This litigation relates only to the tract of land formed by accretion since the laying out of the village of Brooklyn, and lying west of Water street therein, which street was the western boundary of the village, as platted. Hence the argument of counsel, predicated upon the supposed effect of the holding in this case upon the land included in the village, can not be here considered. It may, however, be said, without impropriety, that it must be apparent, if, as counsel contend, the streets and alleys of the village, and the lots therein, have been in .the adverse possession of the village and lot owners since the death of Osborn, in 1863, that the principles and rules applied to the present case might not be held applicable when the question as to the title to such streets, alleys and lots arises, if it ever should arise.

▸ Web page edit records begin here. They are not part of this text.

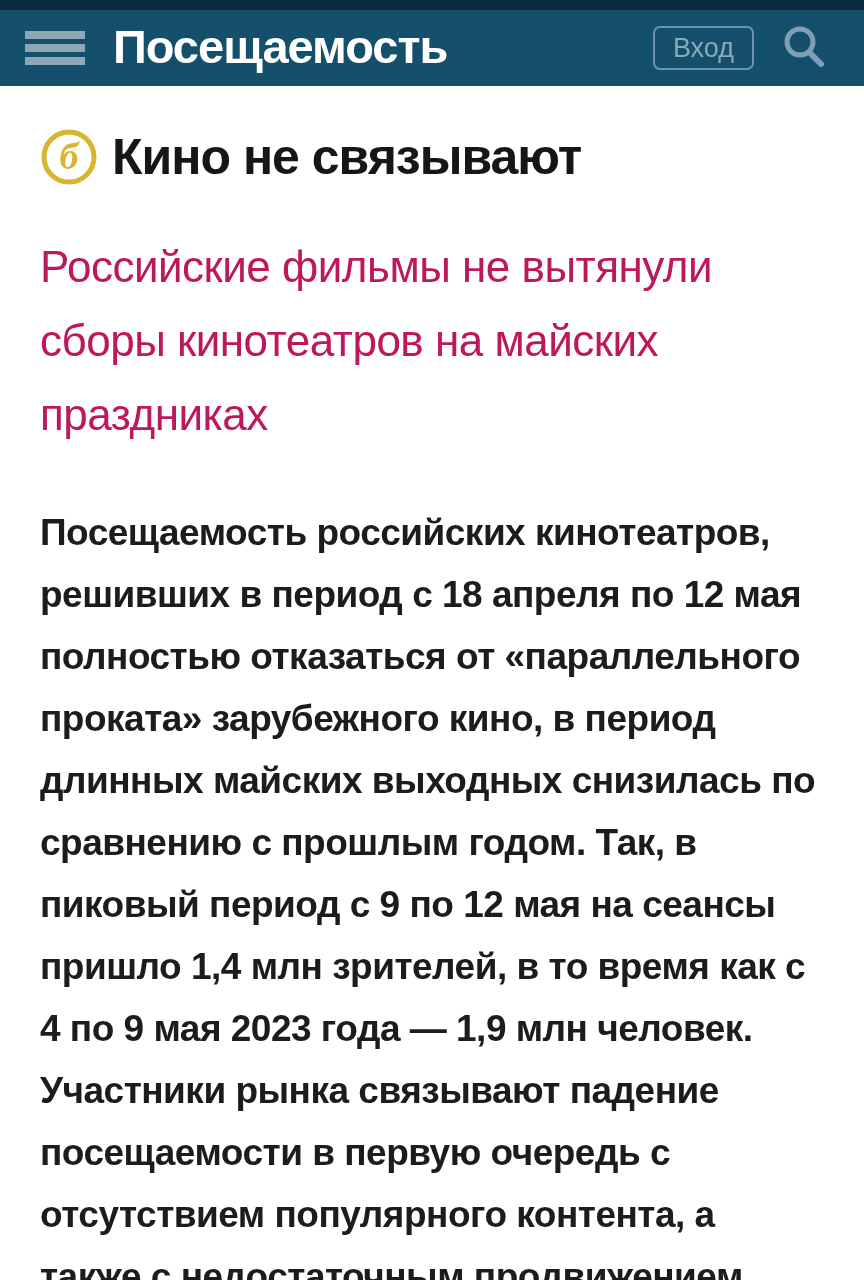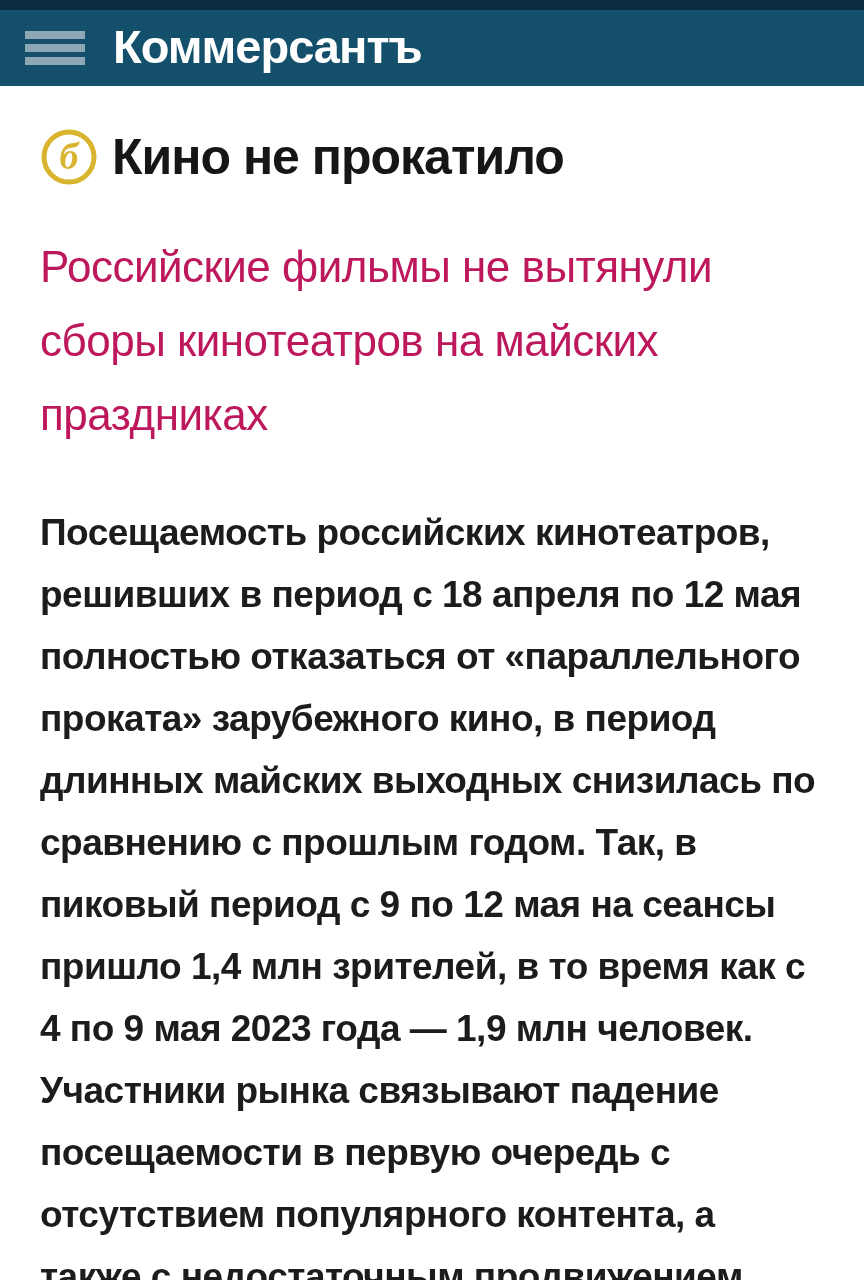--- a/index.html
+++ b/index.html
@@ -116,29 +116,36 @@
 
 <div class="top-strip"></div>
 
 <header class="header">
   <div class="burger">
     <span></span>
     <span></span>
     <span></span>
   </div>
 
-  <div class="logo">Коммерсантъ</div>
+  <div class="logo">Посещаемость</div>
 
+  <div class="header-right">
+    <button class="login-btn">Вход</button>
+    <svg class="search-icon" width="52" height="52" viewBox="0 0 52 52">
+      <circle cx="22" cy="20" r="13" fill="none" stroke="#7fa0b4" stroke-width="5"></circle>
+      <line x1="32" y1="31" x2="43" y2="42" stroke="#7fa0b4" stroke-width="6" stroke-linecap="round"></line>
+    </svg>
+  </div>
 </header>
 
 <main class="content">
   <div class="title-row">
     <svg class="brand-mark" width="58" height="58" viewBox="0 0 58 58">
       <circle cx="29" cy="29" r="25" fill="none" stroke="#d9b42e" stroke-width="5"></circle>
       <text x="29" y="41" text-anchor="middle" font-family="Liberation Serif, DejaVu Serif, serif" font-style="italic" font-weight="bold" font-size="38" fill="#d9b42e">б</text>
     </svg>
-    <h1 class="article-title">Кино не прокатило</h1>
+    <h1 class="article-title">Кино не связывают</h1>
   </div>
 
   <h2 class="article-subtitle">Российские фильмы не вытянули сборы кинотеатров на майских праздниках</h2>
 
   <p class="article-body">Посещаемость российских кинотеатров, решивших в период с 18 апреля по 12 мая полностью отказаться от «параллельного проката» зарубежного кино, в период длинных майских выходных снизилась по сравнению с прошлым годом. Так, в пиковый период с 9 по 12 мая на сеансы пришло 1,4 млн зрителей, в то время как с 4 по 9 мая 2023 года — 1,9 млн человек. Участники рынка связывают падение посещаемости в первую очередь с отсутствием популярного контента, а также с недостаточным продвижением российских релизов.</p>
 </main>
 
 </body></html>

But it is also contended that appellant is estopped by the decision in the case of Village of Brooklyn v. Smith, 104 Ill. 429, wherein it is held, upon the record then before the court, that the lands in controversy belonged to the village of Brooklyn, and formed a part of Water street. In that case Smith, a tenant in possession under Mrs. Purdy, sought injunction against the village, to restrain its officers, and licensee, Yoise, from interfering with Smith’s use of the premises for the purpose of cutting and storing ice thereon. The only parties to the proceeding were Smith, in his character of tenant, the village and Yoise. As against Smith, and all claiming through and under him, the decree in that case is final and conclusive. But upon what principle can it be said that Mrs. Purdy, and appellant, claiming through and under her, are bound and concluded by a decree in a cause in which she was not a party ? It is only parties, and their privies in blood or estate, that are estopped by a decree or judgment. (Morris v. Hogle, 37 Ill. 150; Huls v. Buntin, 47 id. 396.) Parties to a decree, in the eye of the law, are those only who are named as such in the record, and are properly served with process, or enter their" appearance, (Borders v. Murphy, 78 Ill. 81,) while a privy in blood or estate is one who derives his title to the property in question by descent or purchase; and a privy to a judgment or decree is one whose succession to .the rights of property thereby affected occurred after the institution of the particular suit, and from a party thereto. Freeman on Judgments, (3d ed.) sec. 162.
It is very clear, when the Smith case was before the court, and from the facts as therein disclosed, that there was no adjudication in respect of the rights of the heirs of Susannah Osborn. The language used excludes any such idea. It was there said: “It appears, from the evidence, that Water street was ever regarded by the inhabitants of the village as extending to the river, and so used, with no pretense ever made of any private claim to the contrary, until in 1873, when Mrs. Purdy went upon the river front and fenced a portion of it, claiming title,-as her husband says, under deeds from the hens of Osborn. No deeds were shown in evidence. But supposing there had been shown deeds from Osborn’s heirs, they would have conveyed but Osborn’s interest, which, at most, could have been only a one-fifth interest, as one of the five original proprietors. But Osborn left no interest to descend and be conveyed. The acknowledgment by him, and recording of the original plat, had all the force of an express grant to convey from him the land embraced by Water street, and vest it in the corporation of the village. The corporation was the owner in fee of the village.” All this is predicated upon the assumption, fully justified by the record then before the court, that Thomas Osborn, and, through him, Collins, Morris, Tabor and Austin, were the owners of the fee when they platted the original town of Brooklyn. The premise admitted, the conclusion drawn is. logical, that Thomas Osborn “left no interest to descend and be conveyed.” That was true then and is true now. But it does not follow, that because the children of Thomas and Susannah Osborn took, by descent from their father, no interest in these premises, the same children did not inherit these premises from their mother. They did take, by descent, survey No. 764, of which their mother died seized, the fee vesting in them at her death; and upon the death of Thomas Osborn-, the right of entry and possession accrued to the children of Susannah Osborn or their grantees. Mrs. Purdy is shown to have been such grantee of a large interest in the particular premises,—accretions formed upon premises owned in fee by her grantors,—which interest she appears to have acquired prior to the suit referred to, and in which suit neither she nor her privies in estate were parties. Appellant, claiming through her, is not therefore estopped by former adjudication.
The decree of the circuit court rendered herein is in all things affirmed, except in so far as it dismissed the cross-bill of appellant, Orthwein, and rendered judgment against him for costs, as to which said decree is reversed, and the cause remanded to the circuit court, with directions to find and declare the share or interest of appellant in and to said land, under conveyances from or through the heirs of Susannah Osborn, and decree the same to him in fee, and make partition of the same accordingly, and for that purpose to permit amendments to said cross-bill or other pleadings, and to cause to be brought into court all such persons as may be deemed necessary, if any are necessary, to the proper rendition of such decree.
Decree reversed in part and in part affirmed.